Difference listings:
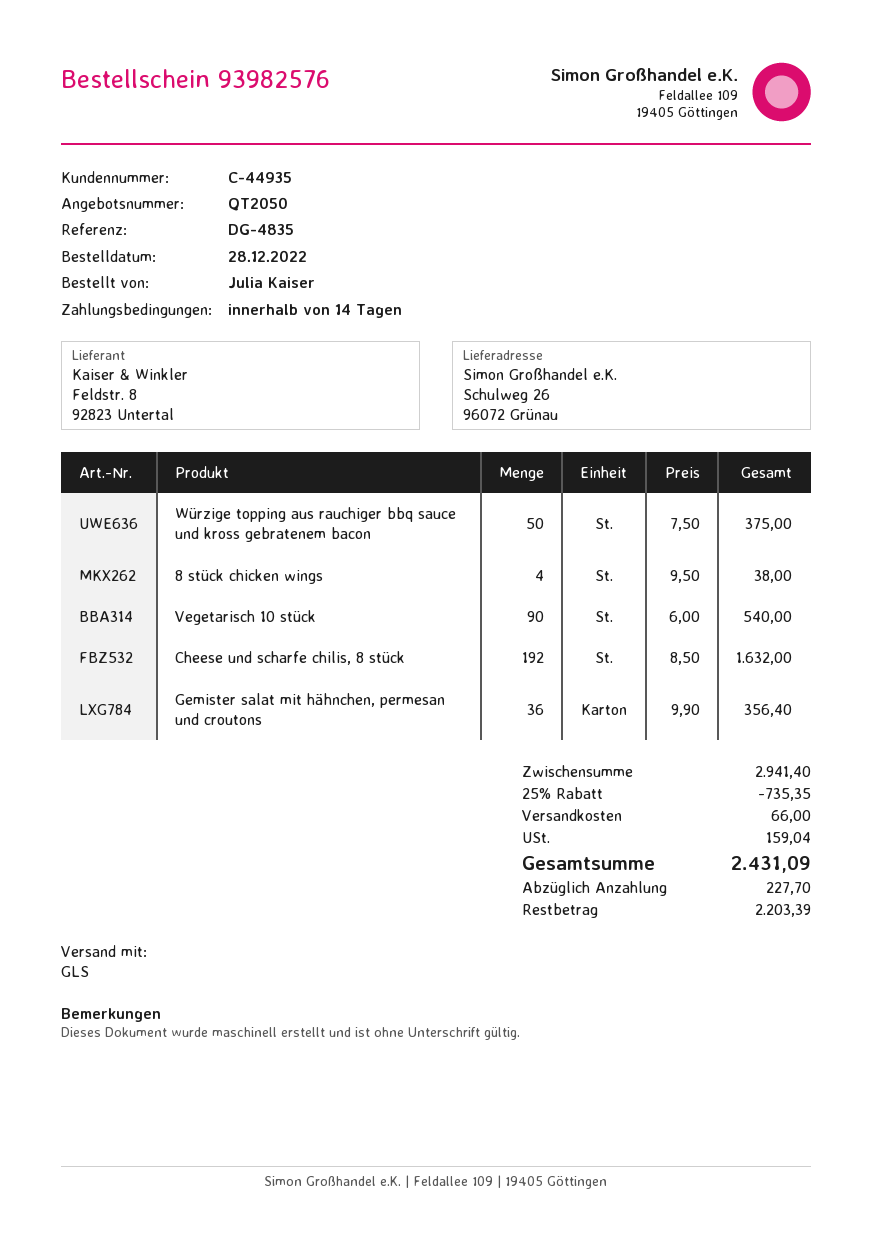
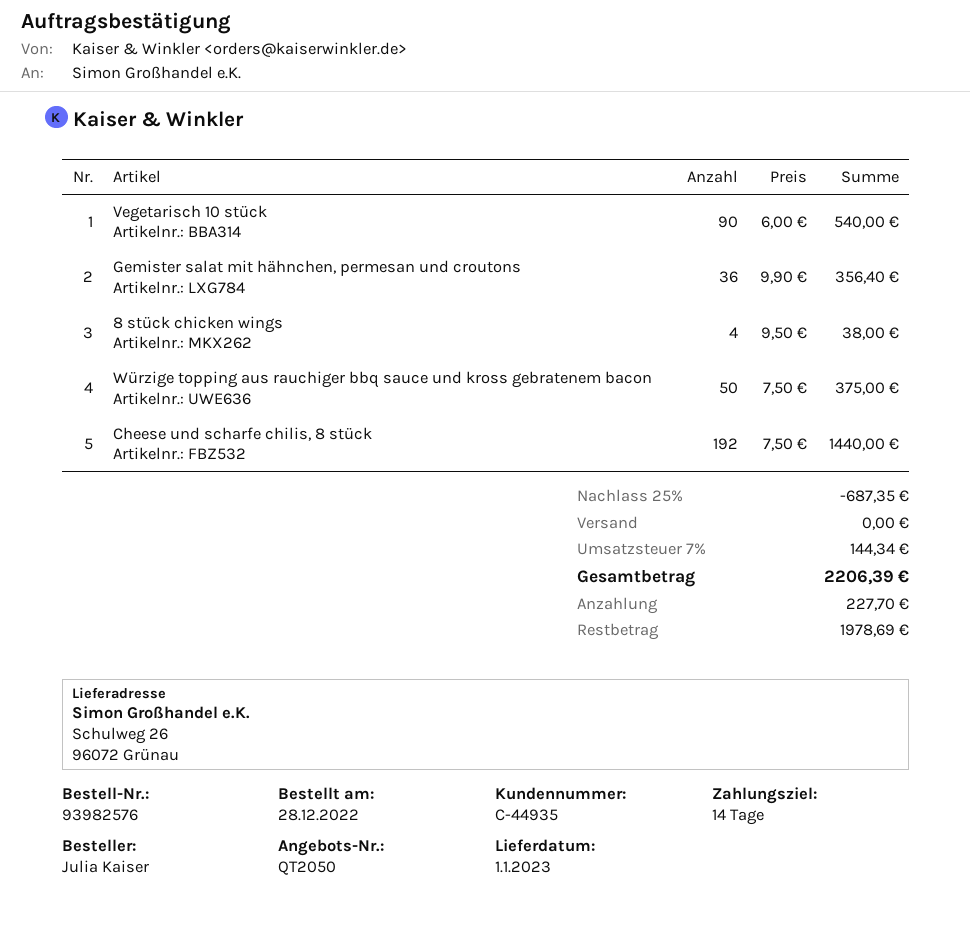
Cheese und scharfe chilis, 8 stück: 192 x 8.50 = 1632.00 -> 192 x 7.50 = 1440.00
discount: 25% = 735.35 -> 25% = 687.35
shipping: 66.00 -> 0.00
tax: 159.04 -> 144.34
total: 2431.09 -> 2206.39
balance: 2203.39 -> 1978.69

* * *

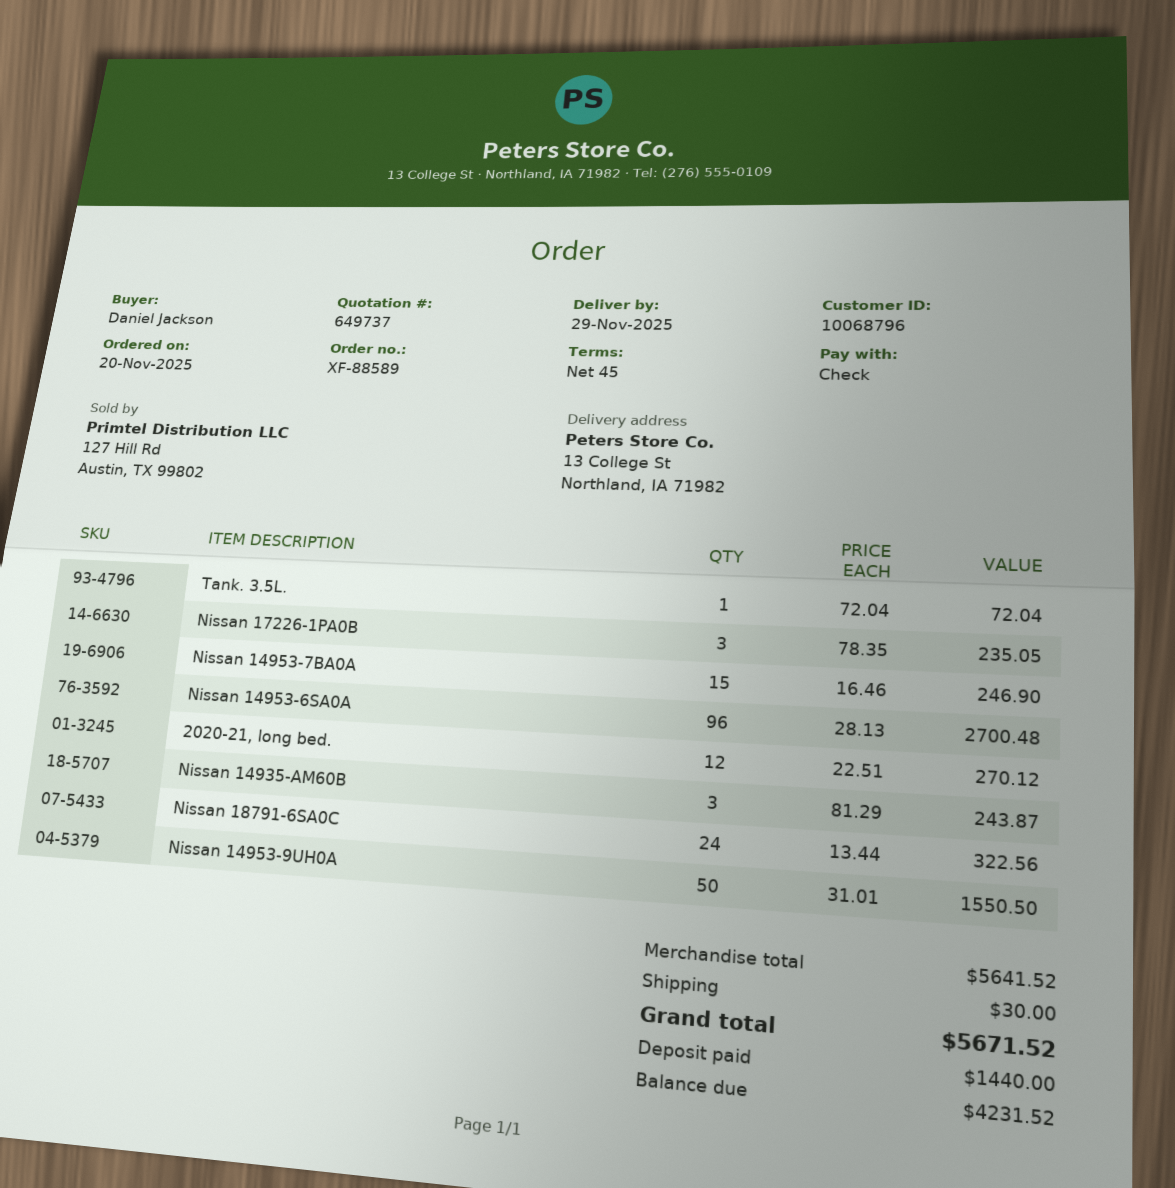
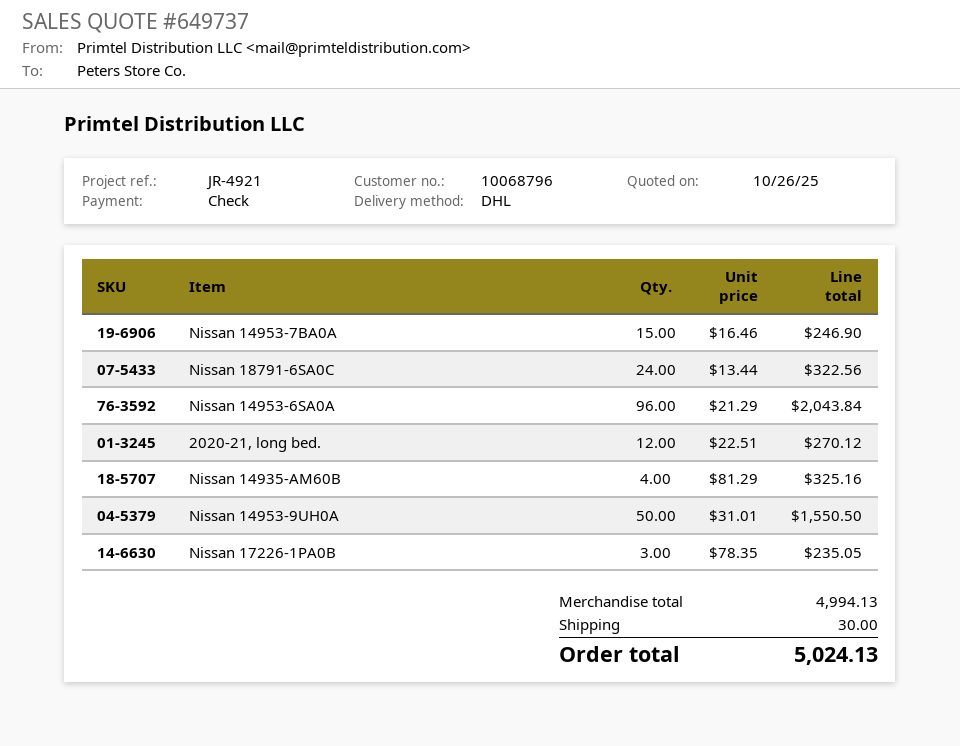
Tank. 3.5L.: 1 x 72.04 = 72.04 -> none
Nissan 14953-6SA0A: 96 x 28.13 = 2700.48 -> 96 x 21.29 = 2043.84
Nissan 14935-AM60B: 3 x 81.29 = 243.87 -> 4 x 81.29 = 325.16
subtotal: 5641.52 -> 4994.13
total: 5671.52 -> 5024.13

**Instructions to follow**
All that is wanted is an exact copy of the lines above from the one with "Nissan 14953-6SA0A: 96" through the one with "total: 5671.52 -> 5024.13", with both ends included.

**Result**
Nissan 14953-6SA0A: 96 x 28.13 = 2700.48 -> 96 x 21.29 = 2043.84
Nissan 14935-AM60B: 3 x 81.29 = 243.87 -> 4 x 81.29 = 325.16
subtotal: 5641.52 -> 4994.13
total: 5671.52 -> 5024.13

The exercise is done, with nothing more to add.